This is a definite use-case, and we intend to nail down the ProcessTopology syntax at the up-coming face-to-face.
2. We couldn't find in the schema the "operator" attribute (according to the specification) to express the equal, min, and max operators. Moreover, we found in the spec: "<PhysicalMemory>4000 Units=M Constraint=Min</PhysicalMemory>". What method should be used? The latter is rather too less structured as for XML schema and probably units and constraint should be defined in the form of attributes.
That's one of the spots that remains to be tidied up. It's likely to end up as something like: <PhysicalMemory units="MB">4000</PhysicalMemory> With the default operator for numeric properties being "Min" (or whatever it is called this week.)
3. We found the Executable complex element in the schema. Are you going to use this element anywhere? Or you think ExecutionName is enough and Executable is left in the schema by mistake?
I've got use-cases where I need things other than just a path to an executable binary. (One case is where we provide access to an application but do not really wish to expose to users just what magic incantation they use to invoke it on the grounds that it is likely to change from time to time anyway and is really just a sysadmin thing.) Experience shows that you can't build a scalable grid system if every node has to understand masses of details in order to run a job; these abstract Executable elements are a significant part of the strategy to push these details closer to the resource providers.

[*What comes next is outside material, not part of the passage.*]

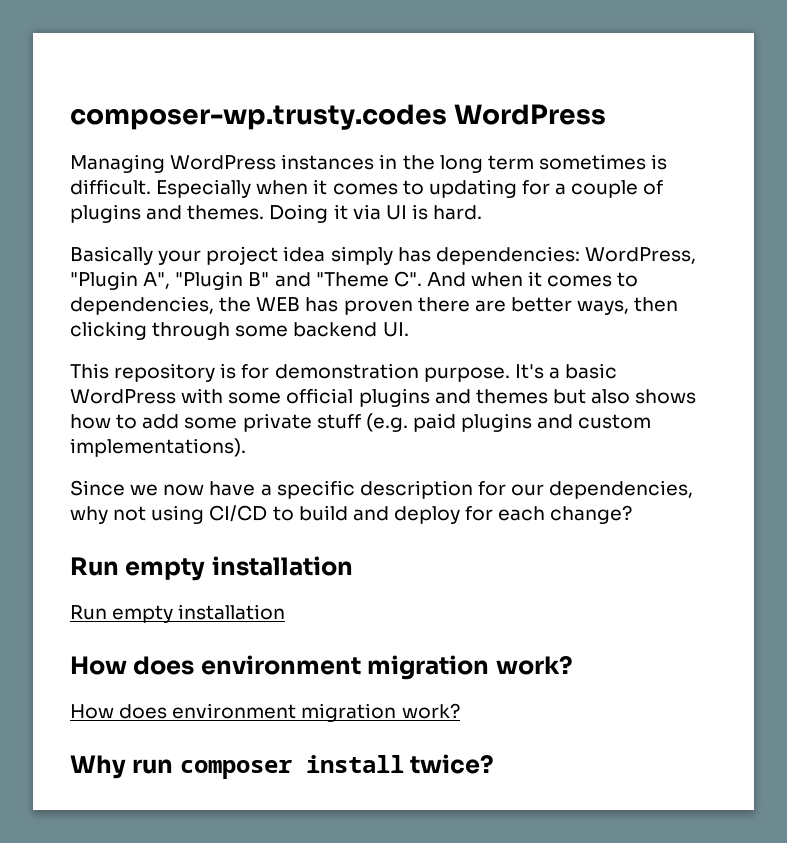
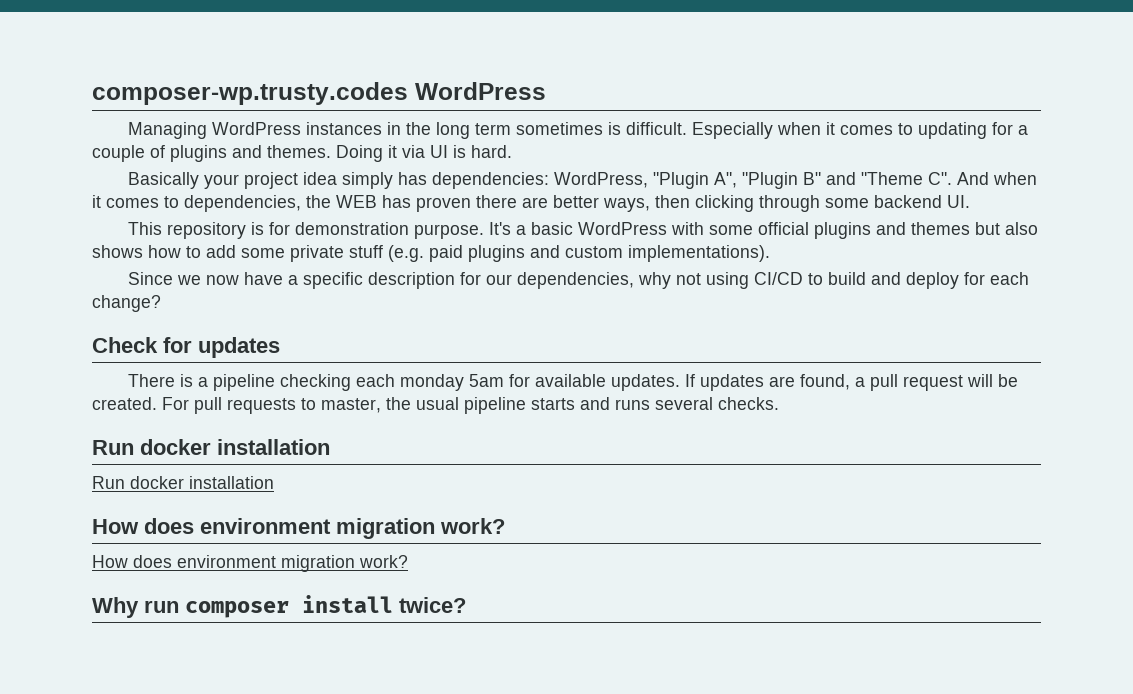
[70,557,206,581] // Run empty -> [92,337,280,358] [128,374,1019,391] [92,397,779,414] [92,439,211,455] // Check for updates // There is a pipeline checking each monday 5am for available updates. If updates are found, a pull request will be created. For pull requests to master, the usual pipeline starts and runs several checks. // Run docker
[112,605,174,623] empty -> [130,476,184,489] docker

Endpoint JSDL-accepting job engines might not understand these higher-level things of course. But then they can just throw out the jobs they don't understand; I'd expect other JSDL engines layered on top of them (*cough*resource brokers*cough*) to handle those sorts of aspects.
4. How to express required software dependencies, e.g. necessary libraries? Should they be inserted in the extend section in software requirements?
Something like that. Use-cases here would be helpful.
5. Where the extensions can be added (to be still comaptible with the JSDL spec)? Only in the parts of the schema where the "Extend" element is added? What about the remaining parts?
What parts remain? :^D
6. Have you considered specification of a type of a local resource management system (e.g. LSF, PBS, fork) to which user wants to submit a job? This could be helpful for a resource broker.
On one level, I don't consider that sort of information to actually be useful to a resource broker (wanting to run under a particular type of batch queue is an unusual requirement) but if such information was required it would be a software resource requirement. Possibly an extension though.
7. We also need a uniform description of information about job after submission, e.g. status etc. but as far as I understand this is out of the scope of JSDL spec?
Yes, it's out of our scope (and much more in the scope of JSIM).
8. Should "objectives", which are used to direct the search for the best resources, be a part of the JSDL document (e.g. as an extend element) or they are totally out of the scope of JSDL and should be placed in a separate document?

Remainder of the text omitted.